2022-09-03 - SJE Outage / Inbound/Outbound Calls/Device Registration (Resolved)
Table of Contents
Event Description: A hardware failure caused voice services on the SJE voice server to fail, causing failover of services to the ATL voice servers.
Event Start Time: 2022-09-03 02:47 EST
RFO Issue Date: 2022-09-08
Affected Services:
- Inbound calling
- Outbound calling
- Device Registration
- API based services
Event Summary
Our SJE core server suffered a catastrophic hardware failure. This caused inbound and outbound calls to failover to the ATL core servers.
Device registration to the SJE server would have failed and caused the phones to failover to ATL core servers.
API services were temporarily affected, while we redirected the api traffic to an alternate server.
During this time, there was intermittent call quality issues due to the extra connections that had failed over from the SJE server.
Event Timeline
September 3, 2022
04:47 EST - OIT Engineers received alerts for core1-sje services being offline
04:54 EST - Engineers confirmed services were offline and began investigating root cause.
05:09 EST - Hardware failure was confirmed as the root cause of the services failing.
05:32 EST - Engaged server data center support after attempts to bypass the hardware failure failed.
05:44 EST - confirmed that phone registration and inbound calls were failing over correctly.
06:28 EST - updated discord announcement channel.
06:30 EST - DC Support started investigating the hardware failure and confirmed the OIT Engineers findings.
08:56 EST - updated status page.
13:00 EST - DC support began replacing the failed hardware
14:23 EST - DC support confirmed hardware replacement complete.
14:35 EST - received alerts of configuration files not generating correctly for phones previously set to register to the SJE server
14:40 EST - Informed DC Support to begin reinstall of Server operating system.
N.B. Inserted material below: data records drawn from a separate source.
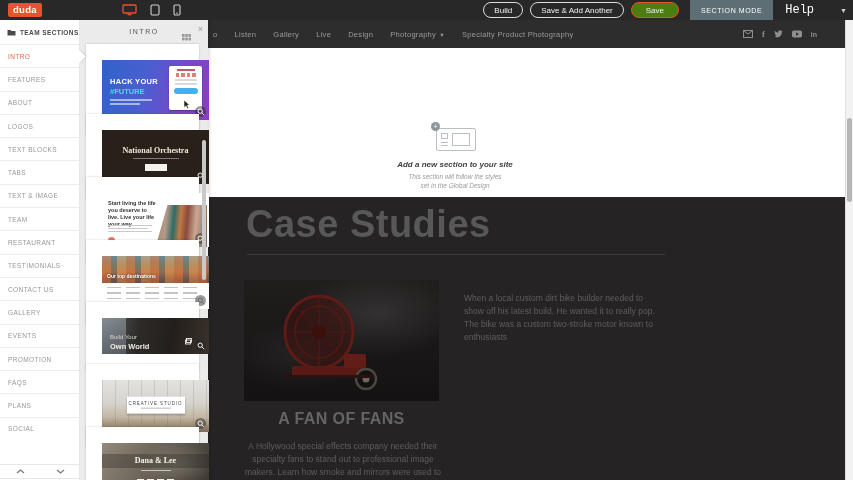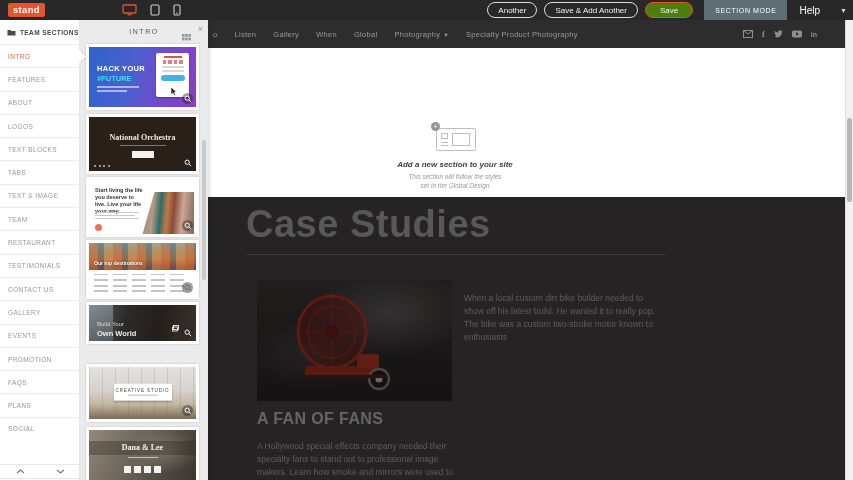--- a/index.html
+++ b/index.html
@@ -8,40 +8,40 @@
 
   
   .topbar { position:absolute; left:0; top:0; width:853px; height:20px; background:#282828; display:flex; align-items:center; z-index:30; }
   .logo { margin-left:8px; background:#e8532a; color:#fff; font-weight:bold; font-size:9.5px; padding:1px 5px 2px; border-radius:2px; letter-spacing:.3px; }
   .devices { position:absolute; left:122px; top:0; height:20px; display:flex; align-items:center; gap:13px; }
   .dev { display:flex; align-items:center; justify-content:center; cursor:pointer; }
   .tb-right { margin-left:auto; display:flex; align-items:center; height:100%; }
   .tb-btn { border:1px solid #dcdcdc; color:#f2f2f2; background:transparent; border-radius:9px; font-size:8px; padding:2.5px 10px; margin-right:7px; font-family:inherit; cursor:pointer; white-space:nowrap; }
   .tb-btn.save { background:#4d7c0f; border-color:#e8532a; padding:2.5px 14px; }
   .mode-badge { height:20px; background:#5d6e74; color:#fff; font-size:7px; letter-spacing:.6px; display:flex; align-items:center; padding:0 11px; margin-left:4px; }
-  .help { color:#fff; font-size:10px; margin:0 6px 0 12px; cursor:pointer; }
+  .help { color:#fff; font-size:12px; margin:0 12px 0 12px; cursor:pointer;font-family:Liberation Mono, monospace; }
   .help-caret { color:#cfcfcf; font-size:7px; margin:0 6px 0 14px; cursor:pointer; }
 
   
   .sidebar { position:absolute; left:0; top:20px; width:80px; height:460px; background:#fff; z-index:20; border-right:1px solid #e5e5e5; }
   .sb-header { display:flex; align-items:center; gap:4px; padding:9px 0 8px 7px; color:#4a4a4a; font-size:6.5px; font-weight:bold; letter-spacing:.4px; }
   .sb-item { height:23.3px; display:flex; align-items:center; padding-left:8px; font-size:6.5px; color:#979797; letter-spacing:.4px; border-top:1px solid #ededed; cursor:pointer; }
   .sb-item.selected { color:#e0694b; }
   .notch { position:absolute; left:75px; top:52px; width:9px; height:9px; background:#fff; transform:rotate(45deg); box-shadow:1px -1px 1px rgba(0,0,0,.10); z-index:25; }
   .sb-arrows { position:absolute; left:0; top:444px; width:80px; height:15px; border-top:1px solid #e8e8e8; border-bottom:1px solid #e8e8e8; display:flex; }
   .sb-arrow { flex:1; display:flex; align-items:center; justify-content:center; cursor:pointer; }
 
   
   .panel { position:absolute; left:80px; top:20px; width:128px; height:460px; background:#ebebeb; z-index:18; box-shadow:2px 0 3px rgba(0,0,0,.12); }
   .panel-header { position:relative; height:22px; display:flex; align-items:center; justify-content:center; }
   .panel-title { font-size:7px; color:#565656; letter-spacing:1.5px; }
   .panel-grid { position:absolute; right:17px; top:7px; cursor:pointer; }
   .panel-close { position:absolute; right:5px; top:4px; font-size:9px; color:#9a9a9a; cursor:pointer; }
   .panel-scroll { position:absolute; right:2px; top:120px; width:4px; height:140px; background:#c9c9c9; border-radius:2px; }
-  .thumb { position:absolute; left:6px; width:113px; background:#fff; box-shadow:0 0 2px rgba(0,0,0,.2); padding:3px; cursor:pointer; }
+  .thumb { position:absolute; left:6px; width:113px; background:#fff; box-shadow:0 0 2px rgba(0,0,0,.2); padding:16px; cursor:pointer; }
   .thumb-img { position:relative; width:107px; overflow:hidden; }
   .mag { position:absolute; right:3px; bottom:3px; width:11px; height:11px; border-radius:50%; background:rgba(35,35,35,.45); display:flex; align-items:center; justify-content:center; cursor:pointer; }
 
   
   .t1 { background:linear-gradient(105deg,#2f63c9 0%,#4a5fd0 40%,#7b46c8 75%,#8b3fc0 100%); }
   .t1 .h1 { position:absolute; left:8px; top:17px; color:#fff; font-weight:bold; font-size:7.5px; letter-spacing:.3px; }
   .t1 .h2 { position:absolute; left:8px; top:27px; color:#3fe0ea; font-weight:bold; font-size:7.5px; }
   .t1 .bar { position:absolute; left:8px; height:1.5px; background:rgba(255,255,255,.55); }
   .t1 .form { position:absolute; right:7px; top:6px; width:33px; height:44px; background:#fff; border-radius:2px; box-shadow:0 1px 2px rgba(0,0,0,.3); }
   .t1 .f-head { margin:3px auto 2px; width:18px; height:2px; background:#d05555; }
@@ -108,60 +108,60 @@
   .ph-l2 { position:absolute; left:7px; top:19px; width:7px; height:1px; background:#b9bfc2; }
   .ph-big { position:absolute; left:18px; top:7px; width:18px; height:13px; border:1px solid #b9bfc2; }
   .ph-badge { position:absolute; left:-3px; top:-4px; width:9px; height:9px; border-radius:50%; background:#8f969a; color:#fff; font-size:7px; line-height:9px; text-align:center; }
   .ph-title { margin-top:9px; font-size:8px; font-weight:bold; font-style:italic; color:#3f3f3f; }
   .ph-sub { margin-top:3px; font-size:6.5px; font-style:italic; color:#9a9a9a; line-height:9px; }
 
   .dark-sec { position:relative; width:100%; height:283px; background:#252323; }
   .cs-heading { position:absolute; left:38px; top:6px; font-size:38px; font-weight:600; color:#585858; letter-spacing:.5px; }
   .cs-line { position:absolute; left:39px; top:57px; width:418px; height:1px; background:#3d3b3b; }
   .cs-card { position:absolute; top:83px; width:195px; }
-  .cs-card.c1 { left:49px; } .cs-card.c2 { left:256px; }
+  .cs-card.c1 { left:36px;text-align:center; } .cs-card.c2 { left:256px; }
   .cs-img { position:relative; width:195px; height:121px; overflow:hidden;
     background: radial-gradient(60% 50% at 68% 28%, rgba(130,130,130,.22), transparent 70%),
                 radial-gradient(50% 40% at 28% 62%, rgba(95,95,95,.16), transparent 70%),
                 linear-gradient(#201d1d,#141212); }
   .cs-title { margin-top:9px; font-size:16px; font-weight:bold; color:#656565; letter-spacing:.4px; }
   .cs-body { margin-top:12px; width:198px; font-size:8.5px; line-height:13px; color:#5e5e5e; }
 
   
   .v-scroll { position:absolute; right:0; top:20px; width:8px; height:460px; background:#f2f2f2; border-left:1px solid #ddd; z-index:28; }
   .v-thumb { position:absolute; left:1px; top:98px; width:5px; height:84px; background:#b5b5b5; border-radius:3px; cursor:pointer; }
 </style>
 </head>
 <body>
 
 <div class="screen">
 
   <div class="topbar">
-    <div class="logo">stand</div>
+    <div class="logo">duda</div>
     <div class="devices">
       <span class="dev">
         <svg width="15" height="12" viewBox="0 0 15 12">
             <rect x="1" y="1" width="13" height="8" rx="1" fill="none" stroke="#e8532a" stroke-width="1.3"></rect>
             <rect x="5.5" y="10" width="4" height="1.3" fill="#e8532a"></rect>
           </svg>
       </span>
       <span class="dev">
         <svg width="10" height="12" viewBox="0 0 10 12">
             <rect x="1" y="1" width="8" height="10" rx="1.4" fill="none" stroke="#cfcfcf" stroke-width="1.1"></rect>
           </svg>
       </span>
       <span class="dev">
         <svg width="8" height="12" viewBox="0 0 8 12">
             <rect x="1" y="1" width="6" height="10" rx="1.2" fill="none" stroke="#cfcfcf" stroke-width="1.1"></rect>
             <rect x="3.2" y="8.6" width="1.6" height="1" fill="#cfcfcf"></rect>
           </svg>
       </span>
     </div>
     <div class="tb-right">
-      <button class="tb-btn">Another</button>
+      <button class="tb-btn">Build</button>
       <button class="tb-btn">Save &amp; Add Another</button>
       <button class="tb-btn save">Save</button>
       <div class="mode-badge">SECTION MODE</div>
       <span class="help">Help</span>
       <span class="help-caret">▼</span>
     </div>
   </div>
 
   <div class="sidebar">
     <div class="sb-header">
@@ -360,22 +360,22 @@
     <div class="panel-scroll"></div>
   </div>
 
   <div class="site">
 
     <div class="site-nav">
       <div class="nav-items">
         <span class="nav-item">o</span>
         <span class="nav-item">Listen</span>
         <span class="nav-item">Gallery</span>
-        <span class="nav-item">When</span>
-        <span class="nav-item">Global</span>
+        <span class="nav-item">Live</span>
+        <span class="nav-item">Design</span>
         <span class="nav-item"><span>Photography</span><span class="nav-caret">▼</span></span>
         <span class="nav-item">Specialty Product Photography</span>
       </div>
       <div class="nav-social">
         <span class="soc">
             <svg width="10" height="8" viewBox="0 0 10 8">
               <rect x="0.5" y="0.5" width="9" height="7" fill="none" stroke="#8f8f8f" stroke-width="1"></rect>
               <polyline points="0.5,0.5 5,4 9.5,0.5" fill="none" stroke="#8f8f8f" stroke-width="1"></polyline>
             </svg>
           </span>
15:33 EST - Updated the DNS record for API calls to redirect to the alternate server ATL.
15:40 EST - Confirmed configuration files are generating successfully after the DNS update.
15:58 EST - Added DNS failover for the DNS record responsible for API calls between the servers.
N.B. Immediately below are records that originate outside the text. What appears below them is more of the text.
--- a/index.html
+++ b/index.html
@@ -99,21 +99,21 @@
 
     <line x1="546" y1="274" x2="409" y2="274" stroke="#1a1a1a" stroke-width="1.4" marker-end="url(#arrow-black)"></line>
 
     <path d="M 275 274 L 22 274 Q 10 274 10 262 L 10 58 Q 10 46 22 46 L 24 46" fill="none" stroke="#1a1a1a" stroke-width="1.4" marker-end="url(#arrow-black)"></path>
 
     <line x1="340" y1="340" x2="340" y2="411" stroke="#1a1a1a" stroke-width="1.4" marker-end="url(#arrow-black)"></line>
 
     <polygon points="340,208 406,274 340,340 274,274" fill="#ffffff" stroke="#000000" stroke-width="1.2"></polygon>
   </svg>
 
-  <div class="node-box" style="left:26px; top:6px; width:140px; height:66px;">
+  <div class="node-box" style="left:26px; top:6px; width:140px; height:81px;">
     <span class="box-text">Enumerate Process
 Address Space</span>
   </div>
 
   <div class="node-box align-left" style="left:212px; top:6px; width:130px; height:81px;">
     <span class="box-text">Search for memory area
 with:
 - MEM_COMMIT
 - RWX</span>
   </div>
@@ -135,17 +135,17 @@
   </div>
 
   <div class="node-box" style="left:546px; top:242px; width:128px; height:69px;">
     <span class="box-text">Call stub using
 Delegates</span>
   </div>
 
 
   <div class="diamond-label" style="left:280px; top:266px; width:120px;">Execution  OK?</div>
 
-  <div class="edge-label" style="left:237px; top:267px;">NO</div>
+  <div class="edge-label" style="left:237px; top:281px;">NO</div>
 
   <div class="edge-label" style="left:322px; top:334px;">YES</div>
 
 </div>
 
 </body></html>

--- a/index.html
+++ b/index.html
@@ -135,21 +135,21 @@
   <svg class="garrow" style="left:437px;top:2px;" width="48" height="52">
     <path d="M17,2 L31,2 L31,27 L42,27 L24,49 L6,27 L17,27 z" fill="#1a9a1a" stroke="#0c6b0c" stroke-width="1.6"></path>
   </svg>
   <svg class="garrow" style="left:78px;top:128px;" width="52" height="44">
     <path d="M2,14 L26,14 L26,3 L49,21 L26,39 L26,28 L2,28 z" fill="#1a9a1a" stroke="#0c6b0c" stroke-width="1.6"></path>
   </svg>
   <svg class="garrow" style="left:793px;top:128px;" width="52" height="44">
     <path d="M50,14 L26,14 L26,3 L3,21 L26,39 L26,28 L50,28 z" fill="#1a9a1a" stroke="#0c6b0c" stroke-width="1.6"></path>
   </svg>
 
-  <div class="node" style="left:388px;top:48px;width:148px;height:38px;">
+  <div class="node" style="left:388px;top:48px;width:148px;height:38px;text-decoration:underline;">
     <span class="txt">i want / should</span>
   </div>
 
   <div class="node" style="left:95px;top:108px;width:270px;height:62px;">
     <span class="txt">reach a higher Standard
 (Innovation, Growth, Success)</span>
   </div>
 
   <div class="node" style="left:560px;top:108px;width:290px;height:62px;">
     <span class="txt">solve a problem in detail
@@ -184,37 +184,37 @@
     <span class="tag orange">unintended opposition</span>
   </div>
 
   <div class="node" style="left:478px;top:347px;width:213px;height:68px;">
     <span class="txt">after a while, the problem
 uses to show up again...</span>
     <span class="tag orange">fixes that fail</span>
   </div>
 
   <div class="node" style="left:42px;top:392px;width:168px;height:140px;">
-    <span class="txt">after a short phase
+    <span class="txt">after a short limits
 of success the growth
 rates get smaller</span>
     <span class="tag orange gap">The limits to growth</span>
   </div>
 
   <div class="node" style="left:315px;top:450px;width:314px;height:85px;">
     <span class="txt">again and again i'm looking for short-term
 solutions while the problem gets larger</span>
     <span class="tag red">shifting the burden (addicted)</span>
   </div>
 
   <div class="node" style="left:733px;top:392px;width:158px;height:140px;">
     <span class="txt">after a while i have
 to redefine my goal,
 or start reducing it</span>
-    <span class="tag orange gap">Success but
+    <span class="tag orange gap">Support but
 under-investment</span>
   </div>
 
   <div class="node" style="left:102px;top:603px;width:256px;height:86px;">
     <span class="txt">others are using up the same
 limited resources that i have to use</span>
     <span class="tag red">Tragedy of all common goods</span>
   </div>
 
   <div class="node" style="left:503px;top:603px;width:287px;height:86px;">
21:34 EST - DC support confirmed the request to reinstall the server operating system.
September 5, 2022
08:40 EST - updated partner central with the outage information.
16:08 EST - DC Support indicated that the requested operating system had been installed.
18:50 EST - After internal discussion, an alternate operating system was requested to be installed.
September 6, 2022
08:48 EST - DC support advised the server operating system and all other base settings were setup and configured
08:50 EST - updated API DNS records to force failover to alternate server ATL, as SJE was starting to come back online.
08:53 EST - OIT engineers started preparing the server for voice services application installation.
10:19 EST - Reports of poor call quality were reported to OIT staff.
10:55 EST - OIT prep of the servers completed and engaged the voice services vendor to complete installation of the voice applications.
11:21 EST - Confirmed call quality degradation was due to the additional calls and device connections failing over from SJE
12:09 EST - Reports of devices not registering were reported to OIT staff.
12:15 EST - Device registration was determined to be due to a delayed application of a setting change on the ATL firewall to help alleviate the call quality concerns.
13:14 EST - Additional reports of devices failing to register.
13:17 EST - SBC-WEST DNS entry was still set to SJE and during the voice service installation, was attempting to return devices back to SJE before it was fully functional. Updated the sbc-west dns record to have ATL as the primary server.
13:51 EST - received reports of the Manager portal showing delayed updates to calls and BLF statuses not reporting correctly.
13:56 EST - confirmed manager portal updates and BLF status update delays were due to the excess congestion experienced on the ATL server.
18:59 EST - All voice services reinstalled and confirmed functioning correctly and data replication between the servers was operating as expected.
September 7, 2022
00:00 EST - Data migration from the ATL servers to the SJE server started.
04:12 EST - updated sbc-west.ucaasnetwork.com DNS records to point back to the SJE server.
04:24 EST - Data migration completed and functionality of voice services and device registration confirmed.
08:52 EST - updated NDP to accept first time provisioning for phones pointing to the SJE server.
Root Cause
This required a full replacement of all raid storage drives and re-installation of the Operating System and Voice service applications.
Call quality concerns for devices that had failed over to the ATL voice servers was due to extreme CPU load on the firewall, due to the extra connections from the SJE devices.
Device Registration failures were due to the SBC-West DNS records auto failing back to SJE once the operating system was re-installed. Manually updating the DNS record to point to the ATL server allowed for devices to successfully register again.
Future Preventative Action
- Added additional logging specific to the hardware that failed.
- added additional fail over points to allow for quicker and more smooth failover of services in the event of hardware failure.
- disabled unnecessary services on the ATL firewall to reduce CPU load in the event of device failover.